BEGIN DATA TO PROCESS
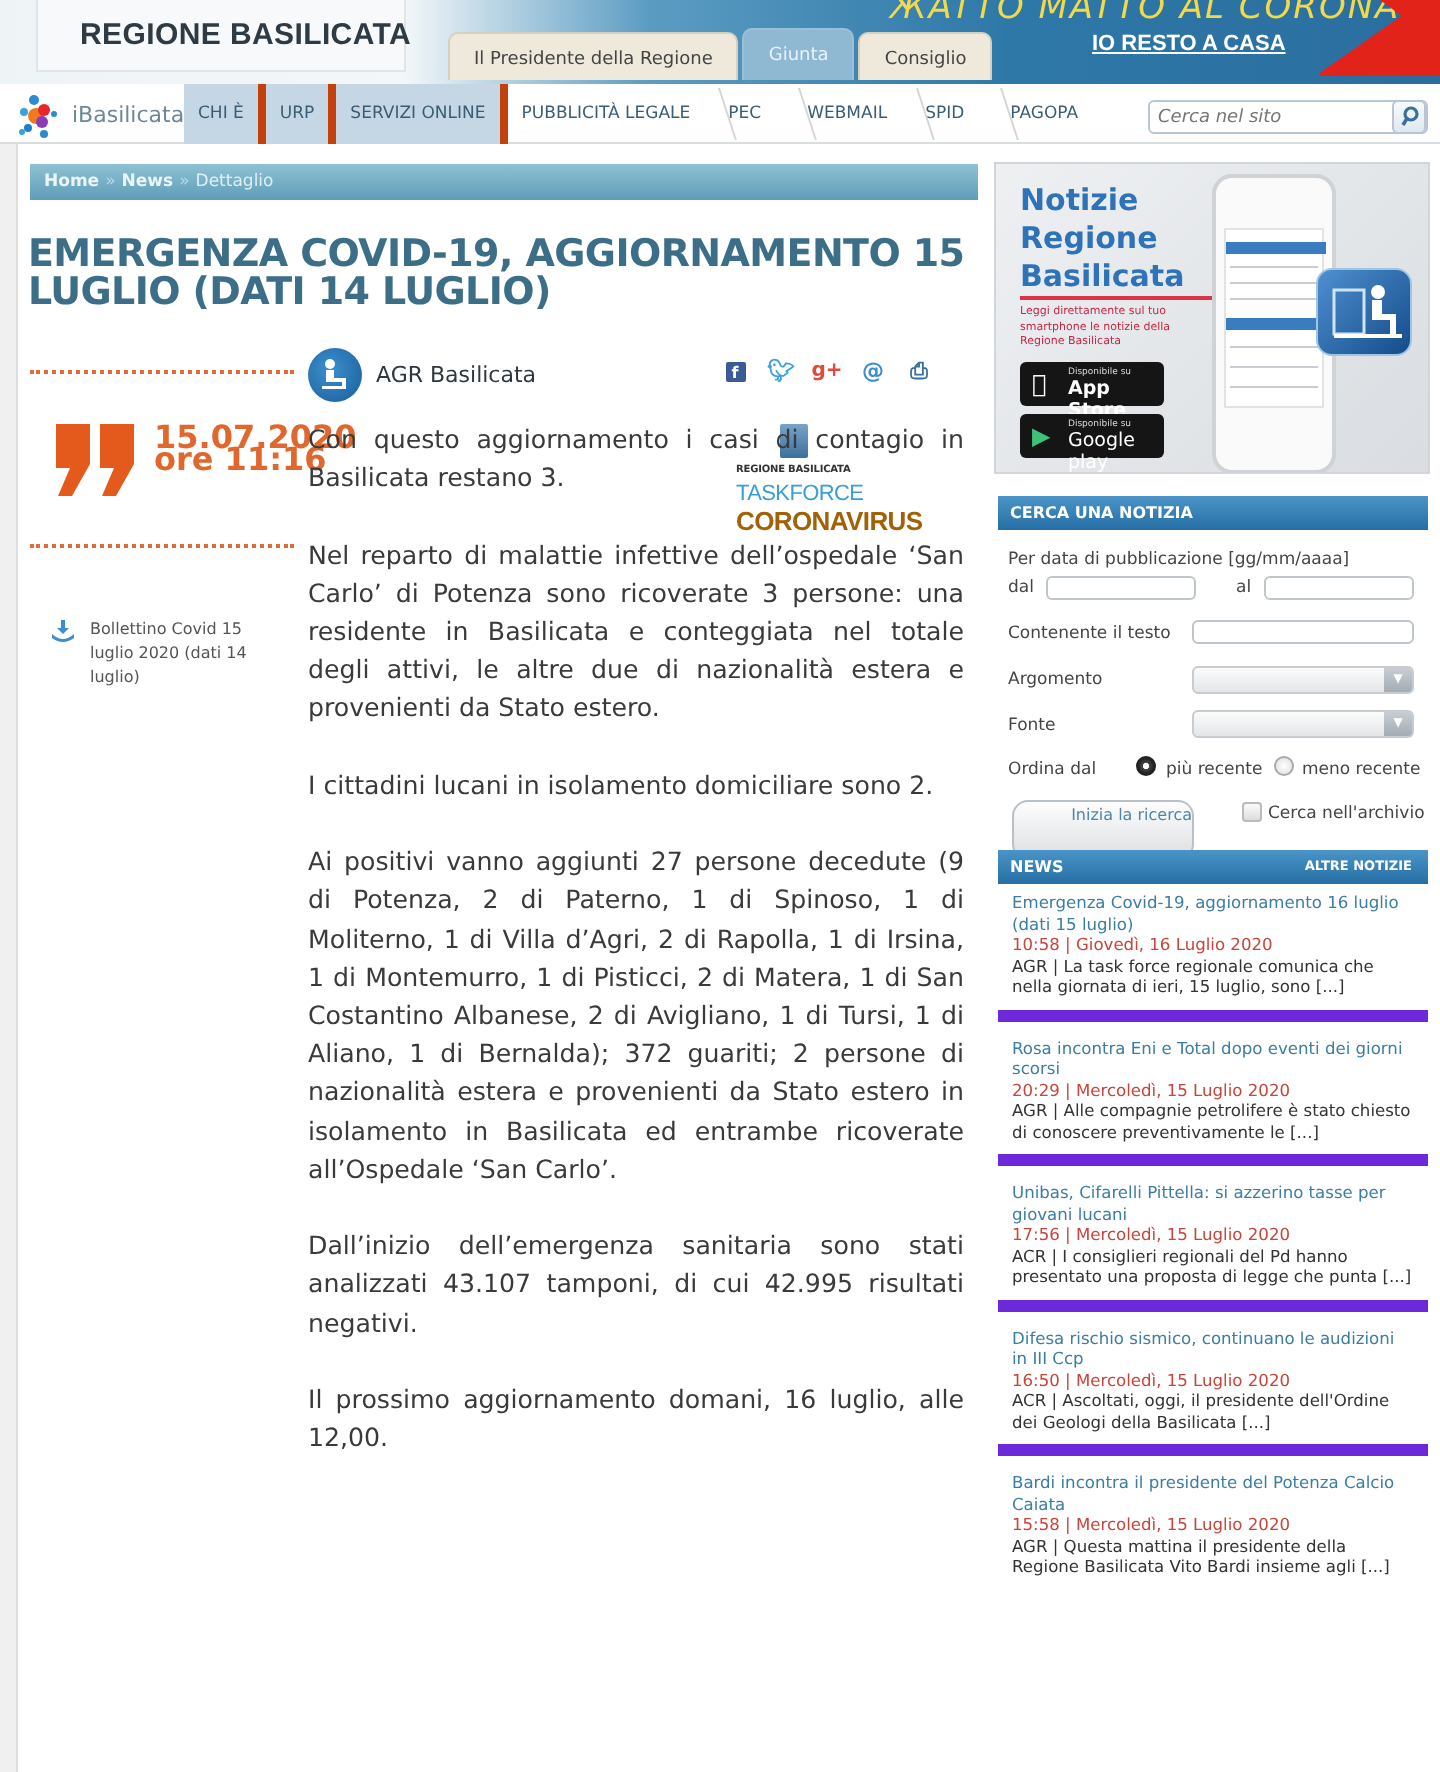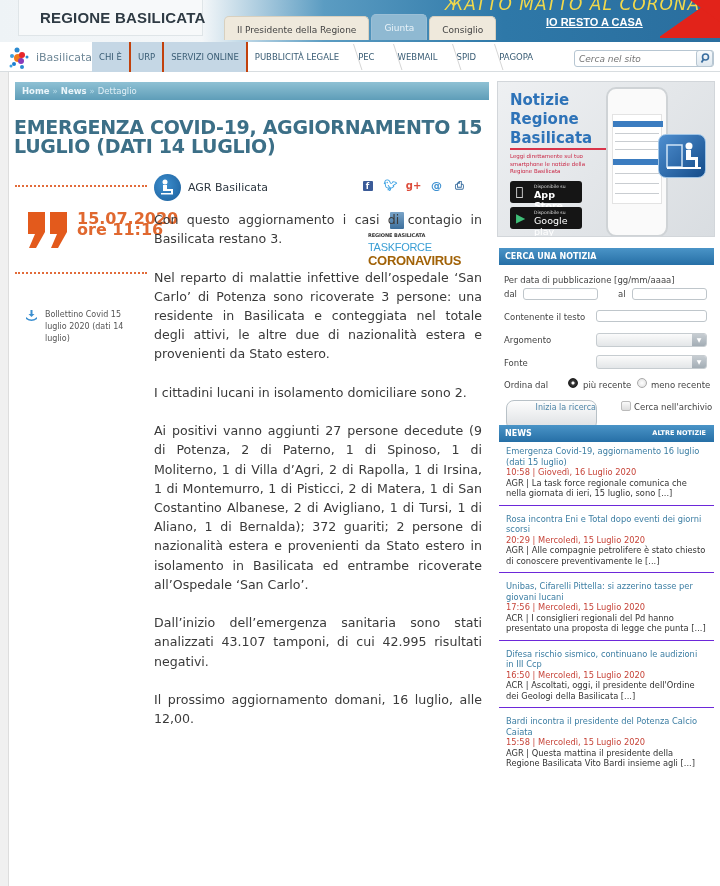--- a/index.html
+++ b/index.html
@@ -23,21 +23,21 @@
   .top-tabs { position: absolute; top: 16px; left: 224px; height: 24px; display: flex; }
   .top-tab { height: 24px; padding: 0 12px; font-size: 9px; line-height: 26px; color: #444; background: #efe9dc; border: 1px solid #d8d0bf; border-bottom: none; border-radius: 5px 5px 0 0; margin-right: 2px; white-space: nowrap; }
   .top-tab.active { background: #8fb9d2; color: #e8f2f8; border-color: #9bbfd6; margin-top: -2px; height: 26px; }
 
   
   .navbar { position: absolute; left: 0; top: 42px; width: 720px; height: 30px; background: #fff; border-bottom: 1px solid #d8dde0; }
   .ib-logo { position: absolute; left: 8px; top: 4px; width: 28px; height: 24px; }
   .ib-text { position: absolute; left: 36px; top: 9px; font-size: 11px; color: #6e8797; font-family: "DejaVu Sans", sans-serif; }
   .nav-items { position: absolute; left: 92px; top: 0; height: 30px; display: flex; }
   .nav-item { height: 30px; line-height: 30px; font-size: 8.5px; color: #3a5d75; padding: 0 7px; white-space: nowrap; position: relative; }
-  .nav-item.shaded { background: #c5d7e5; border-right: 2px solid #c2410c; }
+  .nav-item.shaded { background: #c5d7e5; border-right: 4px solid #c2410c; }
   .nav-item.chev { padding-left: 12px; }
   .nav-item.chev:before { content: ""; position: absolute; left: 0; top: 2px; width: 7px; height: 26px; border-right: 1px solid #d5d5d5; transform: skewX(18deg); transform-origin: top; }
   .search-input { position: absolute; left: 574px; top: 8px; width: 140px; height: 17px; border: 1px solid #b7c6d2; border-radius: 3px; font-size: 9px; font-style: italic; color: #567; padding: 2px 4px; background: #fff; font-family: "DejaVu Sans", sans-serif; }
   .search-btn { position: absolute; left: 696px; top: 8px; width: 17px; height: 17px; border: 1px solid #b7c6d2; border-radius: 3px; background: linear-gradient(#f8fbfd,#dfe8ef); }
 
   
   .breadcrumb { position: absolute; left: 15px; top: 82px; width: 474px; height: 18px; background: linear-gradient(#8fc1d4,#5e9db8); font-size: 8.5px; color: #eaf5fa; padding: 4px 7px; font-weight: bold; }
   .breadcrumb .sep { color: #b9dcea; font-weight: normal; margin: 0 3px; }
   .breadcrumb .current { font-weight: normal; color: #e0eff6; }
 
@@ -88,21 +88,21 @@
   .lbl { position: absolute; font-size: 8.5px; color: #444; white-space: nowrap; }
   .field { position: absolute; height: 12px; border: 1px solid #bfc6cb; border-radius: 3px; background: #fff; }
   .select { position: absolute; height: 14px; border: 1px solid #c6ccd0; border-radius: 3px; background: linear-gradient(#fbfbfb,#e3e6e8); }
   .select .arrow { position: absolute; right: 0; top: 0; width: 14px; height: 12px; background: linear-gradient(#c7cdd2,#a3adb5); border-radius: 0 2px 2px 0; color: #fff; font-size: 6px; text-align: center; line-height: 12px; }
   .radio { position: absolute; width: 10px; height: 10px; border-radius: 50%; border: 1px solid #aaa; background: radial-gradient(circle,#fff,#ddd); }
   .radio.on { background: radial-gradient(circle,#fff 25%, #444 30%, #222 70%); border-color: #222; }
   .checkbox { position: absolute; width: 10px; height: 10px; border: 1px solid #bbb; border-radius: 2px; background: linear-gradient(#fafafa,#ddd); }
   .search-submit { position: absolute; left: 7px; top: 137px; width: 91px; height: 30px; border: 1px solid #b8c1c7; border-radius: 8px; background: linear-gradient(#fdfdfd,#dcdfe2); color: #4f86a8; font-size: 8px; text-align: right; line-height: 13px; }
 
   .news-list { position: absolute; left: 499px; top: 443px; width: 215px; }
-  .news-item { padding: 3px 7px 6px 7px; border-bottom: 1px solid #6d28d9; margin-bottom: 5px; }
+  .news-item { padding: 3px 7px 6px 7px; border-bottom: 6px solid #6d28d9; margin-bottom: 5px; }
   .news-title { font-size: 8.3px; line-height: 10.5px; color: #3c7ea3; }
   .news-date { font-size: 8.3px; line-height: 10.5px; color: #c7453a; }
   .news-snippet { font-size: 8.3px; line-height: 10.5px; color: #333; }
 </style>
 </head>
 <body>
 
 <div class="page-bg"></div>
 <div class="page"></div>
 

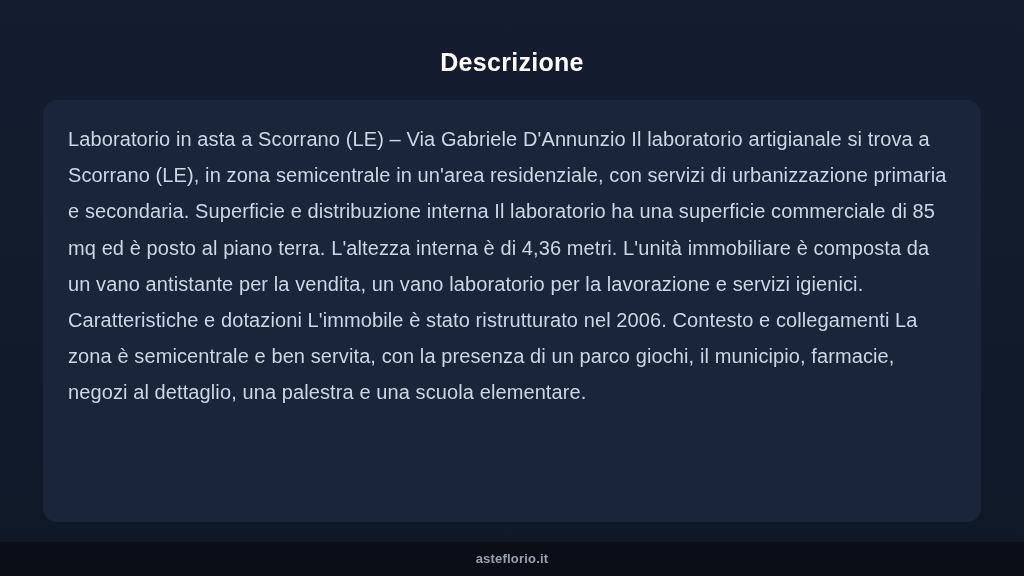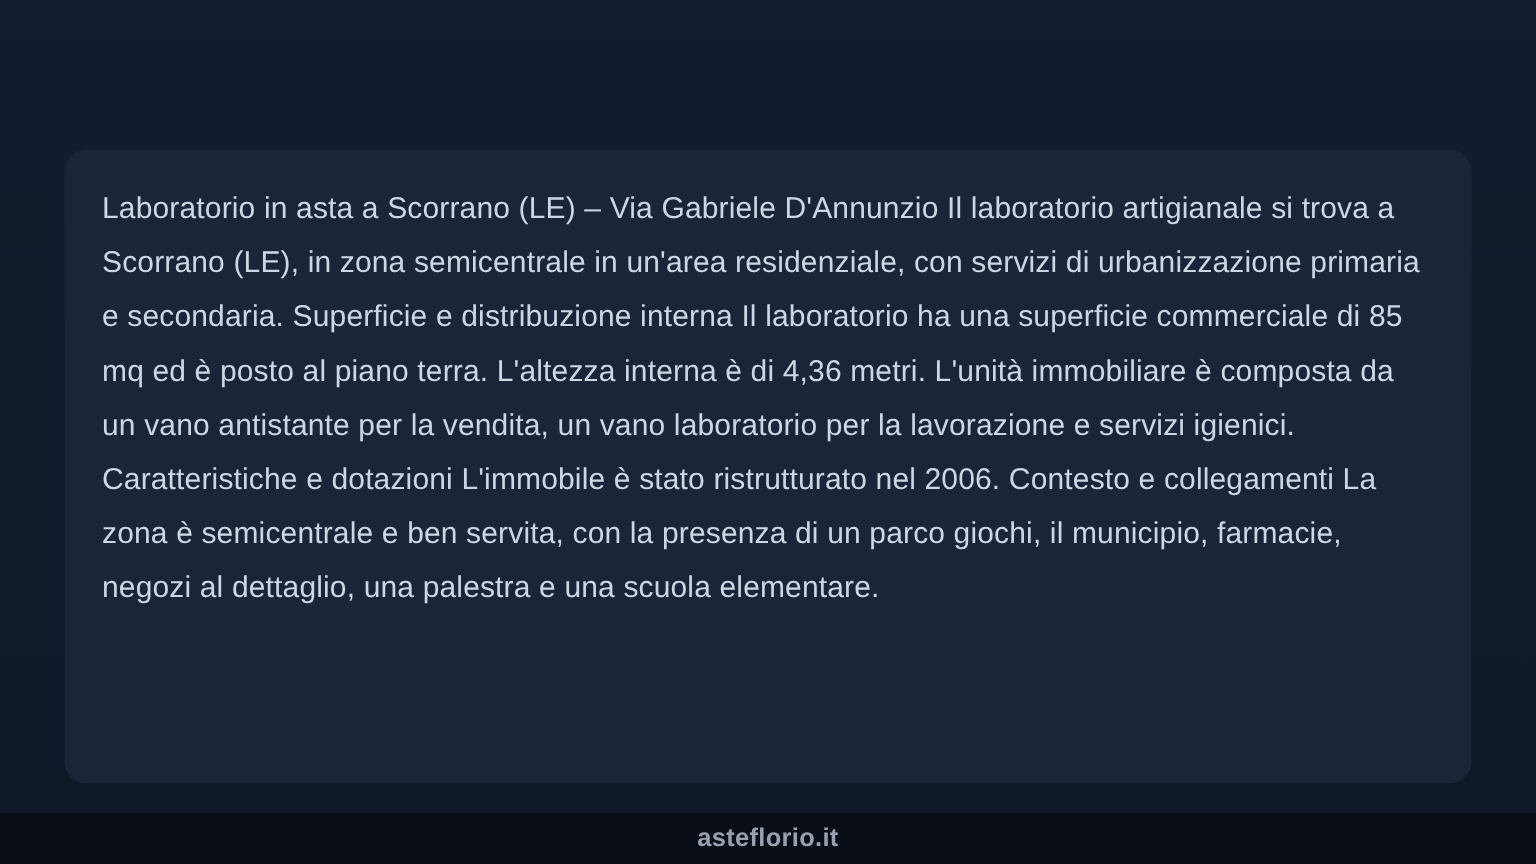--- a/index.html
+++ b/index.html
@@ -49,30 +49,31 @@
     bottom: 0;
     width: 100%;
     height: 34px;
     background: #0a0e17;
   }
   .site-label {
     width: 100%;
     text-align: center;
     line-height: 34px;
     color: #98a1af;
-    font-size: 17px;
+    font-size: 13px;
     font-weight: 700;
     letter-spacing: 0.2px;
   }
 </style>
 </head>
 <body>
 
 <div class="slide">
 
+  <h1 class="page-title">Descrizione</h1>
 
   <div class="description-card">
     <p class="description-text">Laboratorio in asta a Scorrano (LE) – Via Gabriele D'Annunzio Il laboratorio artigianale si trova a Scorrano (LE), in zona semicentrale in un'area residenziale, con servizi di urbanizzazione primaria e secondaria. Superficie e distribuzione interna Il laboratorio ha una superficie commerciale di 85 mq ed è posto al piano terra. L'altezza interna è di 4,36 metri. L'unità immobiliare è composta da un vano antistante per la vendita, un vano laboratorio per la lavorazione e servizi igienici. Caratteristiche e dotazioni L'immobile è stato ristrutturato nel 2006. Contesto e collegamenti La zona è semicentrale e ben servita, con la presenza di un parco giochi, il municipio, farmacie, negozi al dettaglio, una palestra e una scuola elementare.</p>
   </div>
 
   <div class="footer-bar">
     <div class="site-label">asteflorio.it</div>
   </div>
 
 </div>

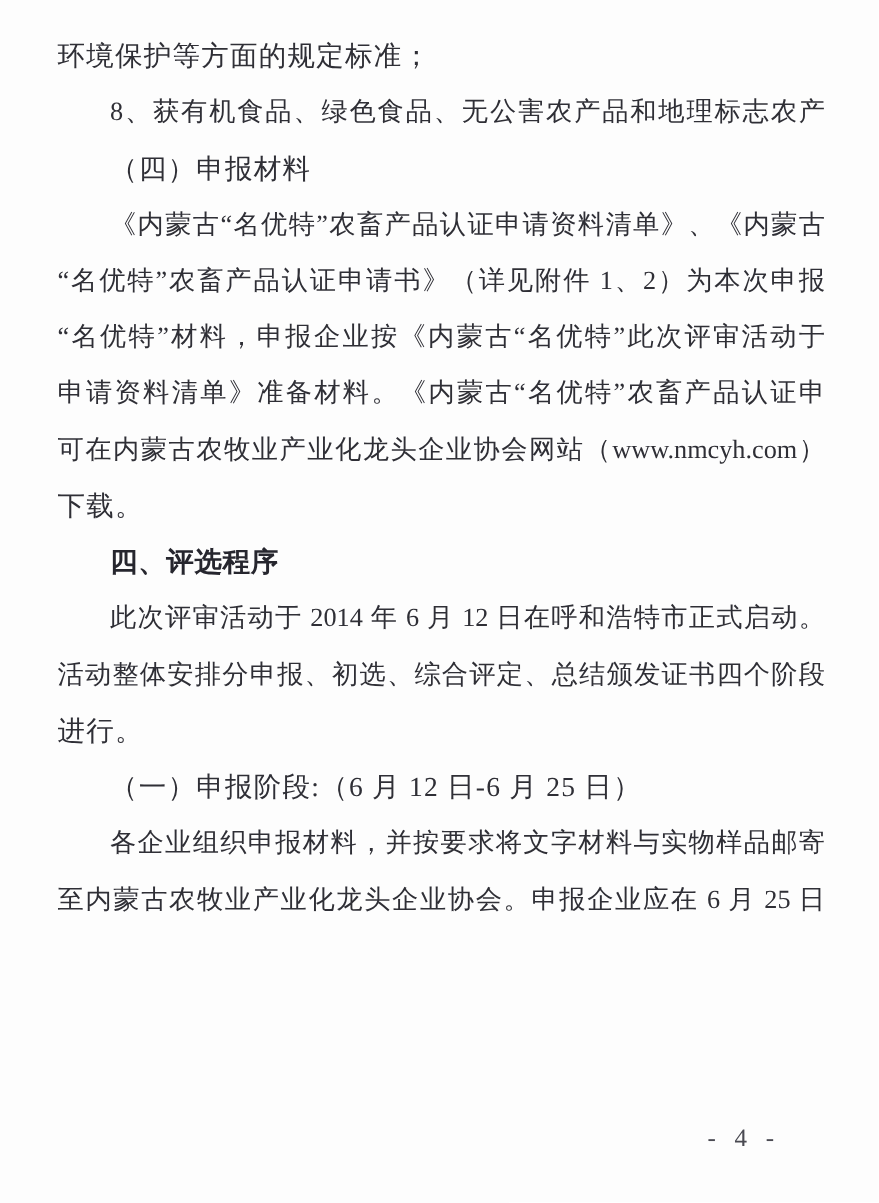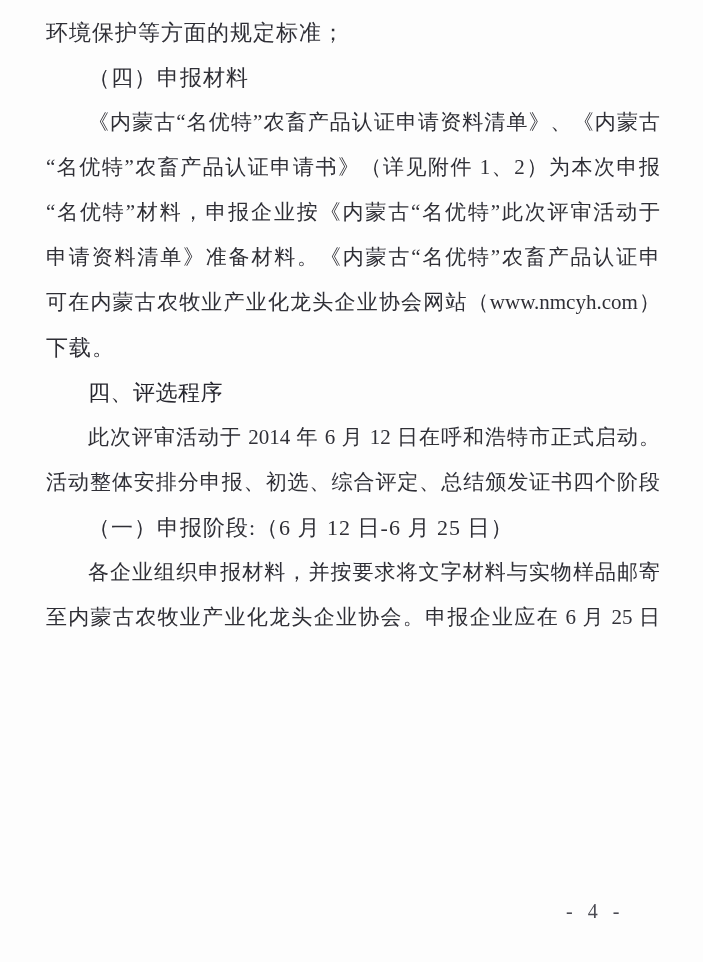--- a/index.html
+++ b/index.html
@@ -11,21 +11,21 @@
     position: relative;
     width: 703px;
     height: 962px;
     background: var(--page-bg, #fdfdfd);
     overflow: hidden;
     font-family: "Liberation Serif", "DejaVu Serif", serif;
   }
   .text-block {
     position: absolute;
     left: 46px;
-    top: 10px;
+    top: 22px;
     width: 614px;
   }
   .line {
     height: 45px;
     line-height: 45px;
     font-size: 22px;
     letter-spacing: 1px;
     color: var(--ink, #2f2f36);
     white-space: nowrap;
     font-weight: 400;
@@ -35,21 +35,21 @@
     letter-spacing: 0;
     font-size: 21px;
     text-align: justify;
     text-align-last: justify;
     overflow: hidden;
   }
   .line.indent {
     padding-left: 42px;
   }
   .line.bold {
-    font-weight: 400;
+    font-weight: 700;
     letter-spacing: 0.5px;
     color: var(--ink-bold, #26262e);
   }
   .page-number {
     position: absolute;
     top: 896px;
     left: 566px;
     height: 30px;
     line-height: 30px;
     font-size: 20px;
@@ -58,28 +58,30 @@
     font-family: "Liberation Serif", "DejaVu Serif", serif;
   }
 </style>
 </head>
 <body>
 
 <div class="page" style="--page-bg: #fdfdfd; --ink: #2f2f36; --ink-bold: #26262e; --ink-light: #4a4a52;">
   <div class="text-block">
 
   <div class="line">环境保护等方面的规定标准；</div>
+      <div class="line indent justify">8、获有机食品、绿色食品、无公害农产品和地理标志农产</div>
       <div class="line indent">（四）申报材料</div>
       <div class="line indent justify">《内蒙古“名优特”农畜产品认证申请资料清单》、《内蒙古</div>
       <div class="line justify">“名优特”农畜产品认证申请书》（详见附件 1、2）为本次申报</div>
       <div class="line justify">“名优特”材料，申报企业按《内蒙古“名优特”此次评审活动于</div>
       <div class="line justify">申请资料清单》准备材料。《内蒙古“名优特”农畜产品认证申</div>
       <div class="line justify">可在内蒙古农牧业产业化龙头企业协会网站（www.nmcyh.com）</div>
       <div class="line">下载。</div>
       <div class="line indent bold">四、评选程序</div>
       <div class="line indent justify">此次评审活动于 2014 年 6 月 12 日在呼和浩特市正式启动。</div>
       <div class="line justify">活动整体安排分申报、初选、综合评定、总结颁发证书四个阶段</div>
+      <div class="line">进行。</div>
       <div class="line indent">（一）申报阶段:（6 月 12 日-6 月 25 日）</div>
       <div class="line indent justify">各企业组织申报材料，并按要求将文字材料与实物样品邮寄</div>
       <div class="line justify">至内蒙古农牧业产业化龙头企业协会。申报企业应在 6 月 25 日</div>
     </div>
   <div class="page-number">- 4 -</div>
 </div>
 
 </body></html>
END DATA TO PROCESS
◆ PROMPT
With "letter" as the string to find, copy every line of the records that holds it.

◆ WRITTEN ANSWER
     letter-spacing: 0.2px;
     letter-spacing: 1px;
     letter-spacing: 0;
     letter-spacing: 0.5px;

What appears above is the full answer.